Innovations in treatment and diagnosis of achalasia
In most cases, the exact cause leading to achalasia is unknown. Achalasia is an uncommon condition which might be a result of mutations in the genes, heredity, any autoimmune condition or it can be a result of some nerve cell disorders. It leads to abnormal peristalsis (wave of muscle contractions) and failure of relaxation of the lower esophageal sphincter (LES).
Treatment of achalasia might include oral medication to prevent narrowing of the esophagus, pneumatic balloon dilation, or botulinum toxin injections. These treatments help to relax the muscles at the end of the esophagus. With years passing by, open surgical procedures are being replaced by minimally invasive approaches and newly improved inventions are gaining importance.

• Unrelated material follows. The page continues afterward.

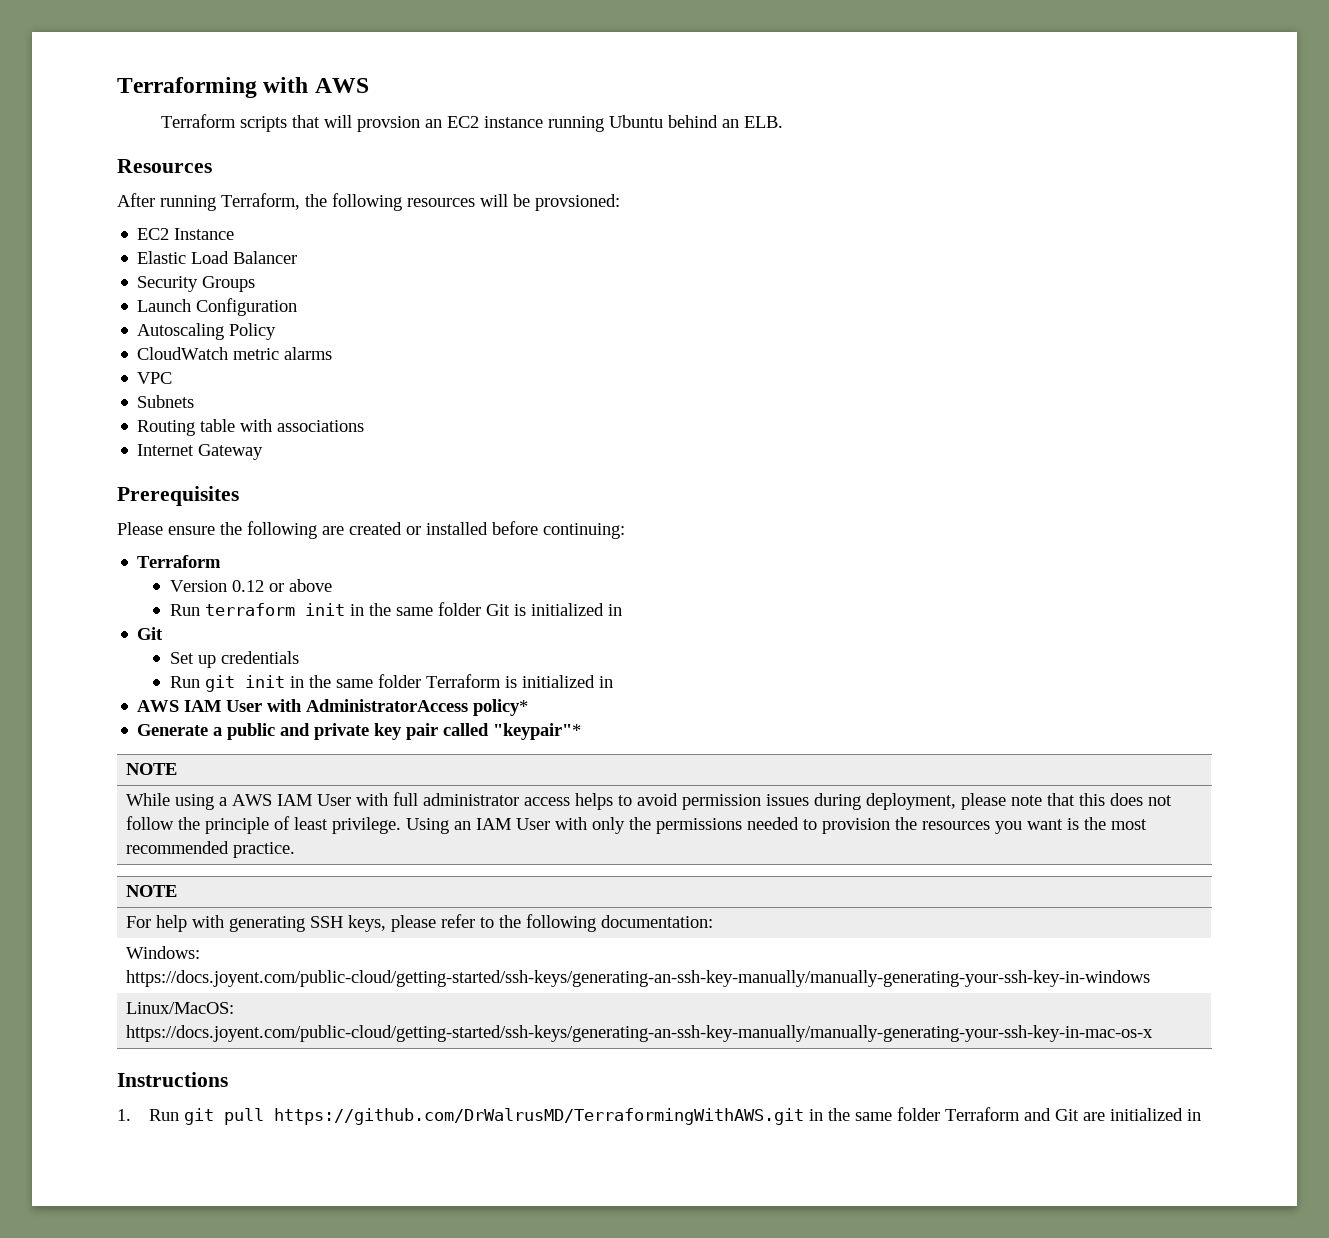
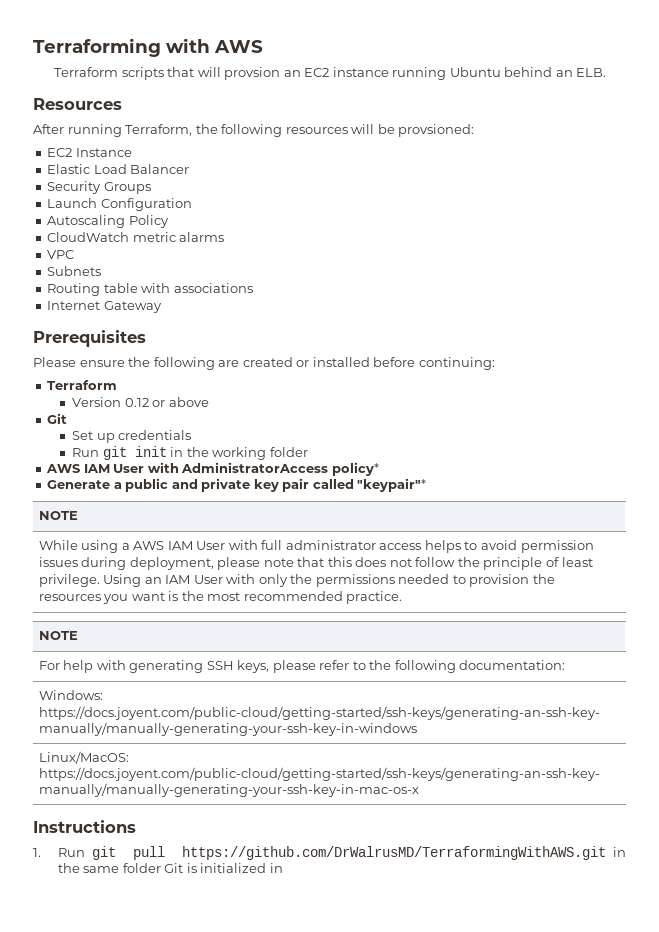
[169,602,622,616] // Run terraform init in the same folder Git is initialized in -> (209, 402) none
[335,674,613,688] same folder Terraform is initialized in -> [212,447,308,460] working folder
[945,1107,1106,1121] Terraform and Git are -> [164,863,197,873] Git is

Improvements in treating and diagnosing achalasia
Diagnosis of achalasia can be tricky as its symptoms are similar to the symptoms of indigestion, gastroesophageal reflux disease (GERD). Some of the recent innovations in early diagnosing and treating the condition are listed herein.
EndoFLIP (endolumenal functional lumen imaging probe) is a valuable device for the evaluation and treatment of achalasia. It helps to provide a dynamic assessment of distensibility of the esophagogastric junction (EGJ) in case of achalasia. EndoFLIP has the capability to replace traditional diagnostic tests, such as high-resolution esophageal manometry and barium esophagram.
In an EndoFLIP device, a thin catheter is mounted with a balloon and is inserted through the mouth during endoscopy. Software attached to the endoscope helps to calculate the pressure in the balloon. EndoFLIP is regarded as an important tool for the diagnosis of achalasia, before and after the treatment. This device is often used during peroral endoscopic myotomy (POEM).
Per-oral endoscopic myotomy (POEM)
Per-oral endoscopic myotomy is an innovative endoscopic technique for the treatment and management of achalasia.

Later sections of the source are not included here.